To a deeper view of CNN efficiency in three scenarios, Table 5 shows the accuracy of the test set for different classes in Scenario 2 and Scenario 3. The table shows that the accuracy of four classes in these scenarios is acceptable in the test set. On the other hand, for efficient OFS classes in the data set, the OFS classification definition should be dimensional. The ground truth we used as the case study in implementing considered classifiers has four OFS classes. Due to Figs. 3 and 9, we implement CNN in Scenario 2 and Scenario 3 considering 3 OFS classes. In the last columns of Table 5, we can see the results for three OFS classes. As results show in the table, considering the three OFS classes instead of four can be helpful for having higher accuracy for each class and also as average. The average for Scenario 2 is increased from 78% to 91% and for Scenario 3 from 86% to 92%.

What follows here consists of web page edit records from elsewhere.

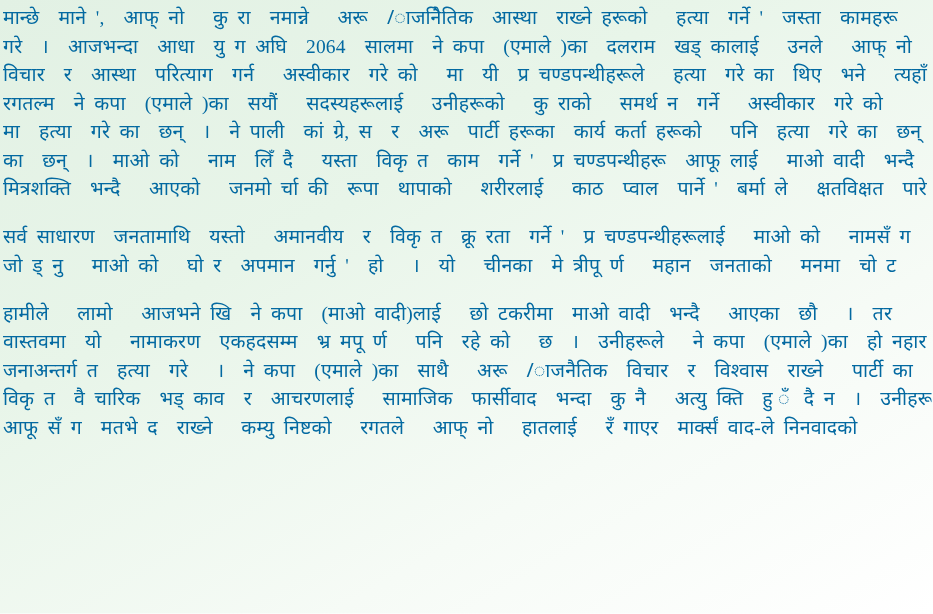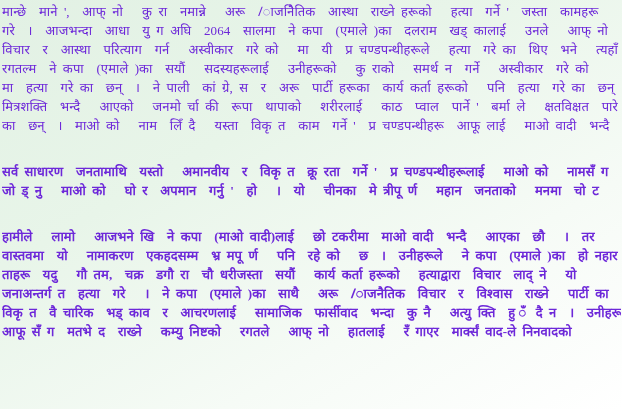--- a/index.html
+++ b/index.html
@@ -16,56 +16,54 @@
   .page {
     box-sizing: border-box;
     width: 622px;
     height: 409px;
     padding: 2px 1px 0 2px;
   }
   .para {
     margin: 0;
   }
   .para + .para {
-    margin-top: 27px;
-    font-weight: bold;
+    margin-top: 13px;
   }
   .line {
     height: 19px;
     line-height: 19px;
     font-size: 13px;
-    color: #6d28d9;
+    color: #0369a1;
     white-space: pre;
     overflow: hidden;
     word-spacing: 3px;
     letter-spacing: 0.1px;
   }
 </style>
 </head>
 <body>
 
 <div class="page">
 
   <div class="para">
     <div class="line">मान्छे  माने ',  आफ् नो   कु रा  नमान्ने   अरू  /ाजनैितिक  आस्था  राख्ने हरूको   हत्या  गर्ने '  जस्ता  कामहरू</div>
     <div class="line">गरे  ।  आजभन्दा  आधा  यु ग अघि  2064  सालमा  ने कपा  (एमाले )का  दलराम  खड् कालाई   उनले   आफ् नो</div>
     <div class="line">विचार  र  आस्था  परित्याग  गर्न   अस्वीकार  गरे को   मा  यी  प्र चण्डपन्थीहरूले   हत्या  गरे का  थिए  भने   त्यहाँ  दे खि</div>
     <div class="line">रगतल्म  ने कपा  (एमाले )का  सयौं   सदस्यहरूलाई   उनीहरूको   कु राको   समर्थ न  गर्ने   अस्वीकार  गरे को</div>
     <div class="line">मा  हत्या  गरे का  छन्  ।  ने पाली  कां ग्रे, स  र  अरू  पार्टी हरूका  कार्य कर्ता हरूको   पनि  हत्या  गरे का  छन्  ।</div>
+    <div class="line">का  छन्  ।  माओ को   नाम  लिँ दै   यस्ता  विकृ त  काम  गर्ने '  प्र चण्डपन्थीहरू  आफू लाई   माओ वादी  भन्दै</div>
     <div class="line">मित्रशक्ति  भन्दै   आएको   जनमो र्चा की  रूपा  थापाको   शरीरलाई   काठ  प्वाल  पार्ने '  बर्मा ले   क्षतविक्षत  पारे</div>
-    <div class="line">का  छन्  ।  माओ को   नाम  लिँ दै   यस्ता  विकृ त  काम  गर्ने '  प्र चण्डपन्थीहरू  आफू लाई   माओ वादी  भन्दै</div>
   </div>
 
   <div class="para">
     <div class="line">सर्व साधारण  जनतामाथि  यस्तो   अमानवीय  र  विकृ त  क्रू रता  गर्ने '  प्र चण्डपन्थीहरूलाई   माओ को   नामसँ ग</div>
     <div class="line">जो ड् नु   माओ को   घो र  अपमान  गर्नु '  हो   ।  यो   चीनका  मे त्रीपू र्ण   महान  जनताको   मनमा  चो ट</div>
   </div>
 
   <div class="para">
     <div class="line">हामीले   लामो   आजभने खि  ने कपा  (माओ वादी)लाई   छो टकरीमा  माओ वादी  भन्दै   आएका  छौ   ।  तर</div>
     <div class="line">वास्तवमा  यो   नामाकरण  एकहदसम्म  भ्र मपू र्ण   पनि  रहे को   छ  ।  उनीहरूले   ने कपा  (एमाले )का  हो नहार  ने</div>
-    <div class="line">ताहरू  यदु   गौ तम,  चक्र  डगौ रा  चौ धरीजस्ता  सयौं   कार्य कर्ता हरूको   हत्याद्वारा  विचार  लाद् ने   यो</div>
     <div class="line">जनाअन्तर्ग त  हत्या  गरे   ।  ने कपा  (एमाले )का  साथै   अरू  /ाजनैतिक  विचार  र  विश्वास  राख्ने   पार्टी का  कार्य</div>
     <div class="line">विकृ त  वै चारिक  भड् काव  र  आचरणलाई   सामाजिक  फार्सीवाद  भन्दा  कु नै   अत्यु क्ति  हु ँ दै न  ।  उनीहरूले</div>
     <div class="line">आफू सँ ग  मतभे द  राख्ने   कम्यु निष्टको   रगतले   आफ् नो   हातलाई   रँ गाएर  मार्क्सं वाद-ले निनवादको</div>
   </div>
 
 </div>
 
 </body></html>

In order to delve deeper into the efficacy of the proposed CNN approach in overcoming the start-up phase challenge encountered by the rule-based algorithm (where an initial expert level of 1 is assigned to an operator for the first n iterations of each task without computational evaluation, necessitating the need for such evaluation in new shifts), a series of training experiments were conducted in Scenario 3 utilizing different entry values. These entries represent the initial number of repetitions required for each operator’s step to obtain a reliable estimation of their expert level. Figure 10 demonstrates that even with as few as 25 entries, the proposed algorithm achieves a 70% similarity to the rule-based algorithm, indicating its robust prediction capability.

Besides the classification accuracy, the training time is another important factor that efficiently chooses the classifiers for the specific data set. In Table 6, the training time for the scenarios related to the CNN method is indicated for window-sizes 3, 10, 20 and 25. As it is clear, the training time is increased with a higher window-size. On the other hand, the training time for other considered classifiers; for NB and KNN, the average training time is less than one second, and for SVM and RFC, it is less than 100 seconds.

As it has been pointed out in the tables and plots above, for our specific case study related to an assembly environment, the proposed CNN algorithm performs better than the other methods in each of the three scenarios under consideration for this assembly data set, considering the accuracy metric. However, considering the time metric, KNN and NB are the first well-performing classifiers, and RFC and SVM with less than 100s training time perform well.

5 Conclusion

In this research, the operator’s skill level is classified based on the recorded time for performing each step. Integrating the proposed technique with augmented reality (to provide virtual/visual instructions in the workstation) creates innovative workstations that provide smart adaptive guidance for operators. Taking recorded time into account as a factor of task performance in OFS classification, and knowing the different skill levels of operators in OFS classification, instructions, and guidelines are only shown in the working space when necessary to guide expert and non-expert operators. Therefore, this adaptive guidance can support the development of skills and knowledge in operators while increasing the accuracy of manual tasks and reducing assembly error rates. Considering the mentioned challenges in tuning thresholds and parameters in the existing rule-based system, we conducted a study on proposed algorithms to determine their capability to mimic the output of the existing system across various scenarios.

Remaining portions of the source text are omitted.